Tiphanie Yanique: The Tone of “Near-Extinct Birds”
Tonight, Tiphanie Yanique will be honored by the National Book Foundation as one of the “5 Under 35,” their annual tribute to a select group of promising young writers. She’s being recognized for the strength of How to Escape a Leper Colony, a fantastic collection of short stories that have already earned her an award from the Rona Jaffe Foundation as well. The breadth of Yanique’s storytelling is quite impressive—be sure to read the novella “The International House of Coffins,” which takes one encounter between three people and spins it in three very different directions—and, as she explains in this guest essay, that’s a quality that she consciously strived for. Don’t just take my word for it, though: You can read the title story, which won the Boston Review fiction prize, and if you like that, pick up the book and try the rest.
I love Ben Fountain’s Brief Encounters with Che Guevera for many reasons, but in particular because of something his collection does that many collections just don’t do: range. Range is one of the things I think a story collection can do more easily than a novel, and yet it’s something that collections often refrain from attempting. When a collection does attempt range often reviewers and readers just don’t know what to do with it.
By range, I mean that each story in a collection attempts something different. Fountain’s title story is mostly realist, about an Ameircan kid working in furniture delivery. Another story, “Fantasy for Eleven Fingers,” about a piano savant with an extra finger, is filled with fancy. Some stories are from inside of a culture as with “Bouki and the Cocaine,” told from the perspective of Haitian fisherman, and others are from the outside looking in, as with “Rêve Haitien,” told from the perspective of an American expat in Haiti. The stories are set in the Caribbean, South America, North America, Asia, Europe and Africa. While most of the stories are from the male perspective, there are standouts from women characters. Most of the stories are third person and from a white American perspective, but not all. This range is something I attempt in How to Escape from a Leper Colony in part because Fountain’s collection allowed me to know it could be successful. I didn’t realize how perilous this might be.
15 November 2010 | selling shorts |
Ben Greenman Revisits Chekhov’s Barber
I’m a big fan of Ben Greenman, and I’ve been trying to get him to do a guest essay for the “Selling Shorts” series for a while. The arrival of his latest short story collection, Celebrity Chekhov, gives us the perfect opportunity. It’s a book with a fantastic, near-Barthelmian “gimmick”: Ben takes twenty-some stories by Anton Chekhov, removes the original characters, and replaces them with contemporary celebrities. (In the story he’s about to discuss, for example, the customer has become Billy Ray Cyrus.) The stories take on new meaning when readers invest them with their acquired attitudes towards the famous personages who’ve been added into the mix—but their original impact is not lost, as Ben explains while telling us about one of his favorites.

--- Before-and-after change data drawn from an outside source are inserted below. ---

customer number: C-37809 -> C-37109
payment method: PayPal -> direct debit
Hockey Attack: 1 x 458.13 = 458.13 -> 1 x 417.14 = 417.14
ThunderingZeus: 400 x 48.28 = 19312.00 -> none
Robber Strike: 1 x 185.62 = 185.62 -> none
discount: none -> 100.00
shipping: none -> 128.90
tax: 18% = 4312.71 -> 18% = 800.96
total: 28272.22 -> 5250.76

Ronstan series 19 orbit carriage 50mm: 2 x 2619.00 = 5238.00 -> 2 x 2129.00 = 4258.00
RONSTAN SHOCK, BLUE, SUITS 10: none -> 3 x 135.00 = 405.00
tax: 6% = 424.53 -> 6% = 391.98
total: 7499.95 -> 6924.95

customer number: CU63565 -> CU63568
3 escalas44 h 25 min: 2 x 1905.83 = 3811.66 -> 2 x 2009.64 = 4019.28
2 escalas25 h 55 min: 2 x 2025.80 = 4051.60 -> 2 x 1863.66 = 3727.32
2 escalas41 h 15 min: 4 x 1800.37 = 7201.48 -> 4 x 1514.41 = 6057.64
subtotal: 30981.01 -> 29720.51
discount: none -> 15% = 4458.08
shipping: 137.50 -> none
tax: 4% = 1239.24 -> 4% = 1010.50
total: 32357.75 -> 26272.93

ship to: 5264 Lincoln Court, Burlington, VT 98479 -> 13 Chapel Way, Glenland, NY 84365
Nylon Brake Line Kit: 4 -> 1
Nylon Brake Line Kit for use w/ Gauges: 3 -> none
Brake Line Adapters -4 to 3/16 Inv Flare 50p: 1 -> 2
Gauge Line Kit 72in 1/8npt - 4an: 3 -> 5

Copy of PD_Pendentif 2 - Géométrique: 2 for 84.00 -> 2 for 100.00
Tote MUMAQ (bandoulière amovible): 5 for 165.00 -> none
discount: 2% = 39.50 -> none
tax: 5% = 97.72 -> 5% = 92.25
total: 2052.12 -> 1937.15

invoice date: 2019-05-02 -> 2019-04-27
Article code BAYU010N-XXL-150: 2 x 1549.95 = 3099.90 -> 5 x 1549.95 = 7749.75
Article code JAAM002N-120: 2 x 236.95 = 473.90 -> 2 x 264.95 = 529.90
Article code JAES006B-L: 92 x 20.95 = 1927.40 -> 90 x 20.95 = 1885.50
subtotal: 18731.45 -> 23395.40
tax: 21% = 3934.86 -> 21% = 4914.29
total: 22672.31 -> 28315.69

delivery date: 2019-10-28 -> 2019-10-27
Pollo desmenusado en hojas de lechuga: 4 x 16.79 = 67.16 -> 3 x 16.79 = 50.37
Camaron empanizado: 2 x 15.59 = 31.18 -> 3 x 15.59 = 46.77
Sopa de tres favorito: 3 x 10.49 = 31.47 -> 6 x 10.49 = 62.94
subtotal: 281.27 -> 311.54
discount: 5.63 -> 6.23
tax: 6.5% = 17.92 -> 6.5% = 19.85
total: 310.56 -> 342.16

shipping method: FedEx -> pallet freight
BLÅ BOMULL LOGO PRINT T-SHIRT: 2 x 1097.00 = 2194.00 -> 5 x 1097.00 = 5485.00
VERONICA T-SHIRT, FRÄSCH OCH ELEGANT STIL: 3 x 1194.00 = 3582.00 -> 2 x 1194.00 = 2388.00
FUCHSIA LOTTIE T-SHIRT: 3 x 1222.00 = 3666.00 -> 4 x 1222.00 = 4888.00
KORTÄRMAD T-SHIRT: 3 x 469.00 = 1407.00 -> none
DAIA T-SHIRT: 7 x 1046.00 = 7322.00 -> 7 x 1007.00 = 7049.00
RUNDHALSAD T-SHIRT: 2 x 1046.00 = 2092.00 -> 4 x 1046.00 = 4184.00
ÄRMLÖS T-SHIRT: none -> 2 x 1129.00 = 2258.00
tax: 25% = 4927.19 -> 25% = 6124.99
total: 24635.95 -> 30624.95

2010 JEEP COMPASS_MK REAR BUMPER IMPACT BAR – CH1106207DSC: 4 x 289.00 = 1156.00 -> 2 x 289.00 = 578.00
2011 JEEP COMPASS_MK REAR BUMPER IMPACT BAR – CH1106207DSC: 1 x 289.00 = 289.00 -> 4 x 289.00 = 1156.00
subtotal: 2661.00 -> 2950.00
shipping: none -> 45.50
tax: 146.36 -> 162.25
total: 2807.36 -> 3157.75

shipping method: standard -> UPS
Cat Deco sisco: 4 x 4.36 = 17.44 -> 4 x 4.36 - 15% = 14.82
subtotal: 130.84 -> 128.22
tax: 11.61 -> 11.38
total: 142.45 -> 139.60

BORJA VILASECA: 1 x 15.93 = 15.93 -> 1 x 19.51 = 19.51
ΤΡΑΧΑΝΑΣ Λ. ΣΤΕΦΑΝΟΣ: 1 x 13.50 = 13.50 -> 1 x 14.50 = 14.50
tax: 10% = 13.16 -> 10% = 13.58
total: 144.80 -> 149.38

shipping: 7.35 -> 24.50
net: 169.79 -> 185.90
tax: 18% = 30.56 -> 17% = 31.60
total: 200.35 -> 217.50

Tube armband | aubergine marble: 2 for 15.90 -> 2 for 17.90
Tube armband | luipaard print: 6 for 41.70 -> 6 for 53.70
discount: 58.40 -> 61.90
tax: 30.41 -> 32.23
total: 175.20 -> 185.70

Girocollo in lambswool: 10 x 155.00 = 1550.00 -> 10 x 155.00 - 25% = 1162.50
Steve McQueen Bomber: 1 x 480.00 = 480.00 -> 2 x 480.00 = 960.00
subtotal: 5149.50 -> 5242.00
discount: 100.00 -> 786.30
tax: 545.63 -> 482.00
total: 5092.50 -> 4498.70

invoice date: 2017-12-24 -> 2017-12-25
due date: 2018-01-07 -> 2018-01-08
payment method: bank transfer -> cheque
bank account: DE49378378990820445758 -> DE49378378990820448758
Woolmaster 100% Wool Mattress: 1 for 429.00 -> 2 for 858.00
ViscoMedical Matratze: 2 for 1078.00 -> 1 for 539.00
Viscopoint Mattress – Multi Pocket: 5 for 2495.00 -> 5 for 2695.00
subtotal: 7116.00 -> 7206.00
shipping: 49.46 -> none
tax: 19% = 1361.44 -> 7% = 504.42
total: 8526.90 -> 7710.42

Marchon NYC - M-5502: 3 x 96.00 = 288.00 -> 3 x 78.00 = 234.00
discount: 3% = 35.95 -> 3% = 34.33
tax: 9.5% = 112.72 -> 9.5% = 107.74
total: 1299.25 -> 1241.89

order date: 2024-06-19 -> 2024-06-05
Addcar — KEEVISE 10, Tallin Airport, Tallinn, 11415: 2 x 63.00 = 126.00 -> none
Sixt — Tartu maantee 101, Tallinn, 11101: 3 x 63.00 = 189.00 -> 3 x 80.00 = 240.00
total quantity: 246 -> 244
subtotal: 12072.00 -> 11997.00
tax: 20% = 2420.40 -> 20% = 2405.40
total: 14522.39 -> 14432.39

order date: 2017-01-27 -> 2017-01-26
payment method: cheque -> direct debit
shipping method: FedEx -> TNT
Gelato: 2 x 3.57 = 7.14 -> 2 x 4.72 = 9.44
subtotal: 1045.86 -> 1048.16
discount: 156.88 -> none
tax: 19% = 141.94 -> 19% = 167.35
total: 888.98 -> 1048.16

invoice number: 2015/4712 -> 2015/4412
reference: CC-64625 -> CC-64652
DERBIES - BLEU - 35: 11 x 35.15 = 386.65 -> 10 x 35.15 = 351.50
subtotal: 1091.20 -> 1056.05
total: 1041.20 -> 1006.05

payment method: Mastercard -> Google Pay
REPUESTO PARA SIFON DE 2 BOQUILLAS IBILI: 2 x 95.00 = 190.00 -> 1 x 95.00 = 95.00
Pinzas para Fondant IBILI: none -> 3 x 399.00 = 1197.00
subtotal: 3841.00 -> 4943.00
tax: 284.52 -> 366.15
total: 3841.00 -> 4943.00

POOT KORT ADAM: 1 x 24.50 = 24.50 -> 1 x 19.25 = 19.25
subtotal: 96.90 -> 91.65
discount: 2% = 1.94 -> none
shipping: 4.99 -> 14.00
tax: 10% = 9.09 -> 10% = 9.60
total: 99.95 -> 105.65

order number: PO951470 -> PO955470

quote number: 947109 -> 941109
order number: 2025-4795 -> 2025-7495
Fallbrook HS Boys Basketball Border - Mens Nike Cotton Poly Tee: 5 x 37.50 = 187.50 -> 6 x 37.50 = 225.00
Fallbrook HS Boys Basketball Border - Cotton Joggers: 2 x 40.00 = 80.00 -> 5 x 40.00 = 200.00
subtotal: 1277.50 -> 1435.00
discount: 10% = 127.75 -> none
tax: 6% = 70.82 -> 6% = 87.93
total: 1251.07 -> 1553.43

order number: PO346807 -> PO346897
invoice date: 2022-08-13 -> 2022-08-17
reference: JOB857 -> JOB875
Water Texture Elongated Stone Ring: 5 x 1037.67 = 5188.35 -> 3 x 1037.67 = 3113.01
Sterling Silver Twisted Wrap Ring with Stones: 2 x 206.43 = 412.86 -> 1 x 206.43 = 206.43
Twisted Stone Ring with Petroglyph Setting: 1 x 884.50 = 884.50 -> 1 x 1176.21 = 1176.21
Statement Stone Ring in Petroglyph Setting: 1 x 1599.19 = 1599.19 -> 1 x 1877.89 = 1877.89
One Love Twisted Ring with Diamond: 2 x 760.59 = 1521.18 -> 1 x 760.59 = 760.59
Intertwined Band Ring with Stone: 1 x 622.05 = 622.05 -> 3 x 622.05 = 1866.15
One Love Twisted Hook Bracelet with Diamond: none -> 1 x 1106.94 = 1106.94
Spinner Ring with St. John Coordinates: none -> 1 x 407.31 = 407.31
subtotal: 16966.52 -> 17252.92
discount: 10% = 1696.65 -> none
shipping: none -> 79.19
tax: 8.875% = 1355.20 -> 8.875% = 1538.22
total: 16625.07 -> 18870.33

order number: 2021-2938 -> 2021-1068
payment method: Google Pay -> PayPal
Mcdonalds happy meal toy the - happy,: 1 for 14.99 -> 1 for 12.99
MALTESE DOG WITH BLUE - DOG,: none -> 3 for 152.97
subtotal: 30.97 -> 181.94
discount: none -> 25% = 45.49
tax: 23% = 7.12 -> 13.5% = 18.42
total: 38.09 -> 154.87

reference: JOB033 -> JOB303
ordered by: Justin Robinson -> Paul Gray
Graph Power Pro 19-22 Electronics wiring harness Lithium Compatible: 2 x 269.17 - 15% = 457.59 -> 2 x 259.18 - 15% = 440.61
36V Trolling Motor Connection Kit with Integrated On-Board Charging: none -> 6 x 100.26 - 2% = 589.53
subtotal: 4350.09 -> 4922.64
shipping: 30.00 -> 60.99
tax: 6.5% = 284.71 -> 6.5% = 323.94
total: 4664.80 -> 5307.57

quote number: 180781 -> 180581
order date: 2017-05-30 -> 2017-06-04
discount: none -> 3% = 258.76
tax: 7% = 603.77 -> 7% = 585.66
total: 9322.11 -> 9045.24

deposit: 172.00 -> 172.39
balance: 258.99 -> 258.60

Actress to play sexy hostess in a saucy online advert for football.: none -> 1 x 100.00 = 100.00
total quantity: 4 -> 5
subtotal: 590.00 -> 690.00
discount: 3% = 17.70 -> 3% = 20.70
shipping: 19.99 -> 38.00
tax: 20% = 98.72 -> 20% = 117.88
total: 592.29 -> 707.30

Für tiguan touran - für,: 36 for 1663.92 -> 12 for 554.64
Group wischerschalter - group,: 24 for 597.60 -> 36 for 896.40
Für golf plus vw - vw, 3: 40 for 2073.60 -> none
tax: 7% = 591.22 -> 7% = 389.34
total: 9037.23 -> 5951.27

Chekhov is one of a handful of short-story writers who I come back to time and time again: the others include Mary Robison, Stanley Elkin, Jorge Luis Borges, Ernest Hemingway, and Joy Williams. It’s not a long list, this set of regular destinations. There are dozens upon dozens of short-story writers I love, obviously,and nearly as many novelists, and I don’t mean any direspect to anyone else. What I mean, I think, is a certain specific kind of respect to these writers. There’s something in their work that I love stealing. For some of them, it’s the way they kick off their first paragraph. For some, it’s the way they draw characters. For some, it’s the way they manage dialogue. For some, it’s the rhythm, or the boldness of their language, or the clarity of their ideas.
Chekhov is one of a handful of short-story writers who I come back to time and time again. This time, I came back to him holding a stick of dynamite, like in a Warner Bros. cartoon. Celebrity Chekhov comes after a series of books that people/critics have read as serious works of straight-faced literature, and because this one isn’t like the others, people are eager to classify it as humor. It isn’t, except in the sense that the original stories are. Sometimes, of course, Chekhov’s original stories were sad, and in those cases I tried to preserve the melancholy, or moral agony. Just as often, though, the originals are comic, perfectly assembled little clockworks of human folly.
Take “At the Barber’s,” an early Chekhov story and one of my favorites. It’s just a touch over 1,200 words, and relates two brief conversations that, between them, take maybe ten minutes. There is only one setting, the barbershop of the title, and only two characters: a young barber and an older customer, both men. But from that potentially claustrophobic formula Chekhov manages to produce a universal tale of hope, greed, and pride. It’s important to add that it’s also an entertainment: the ethical points are made, and made clearly, but the piece never sacrifices its sense of briskness or absurdity.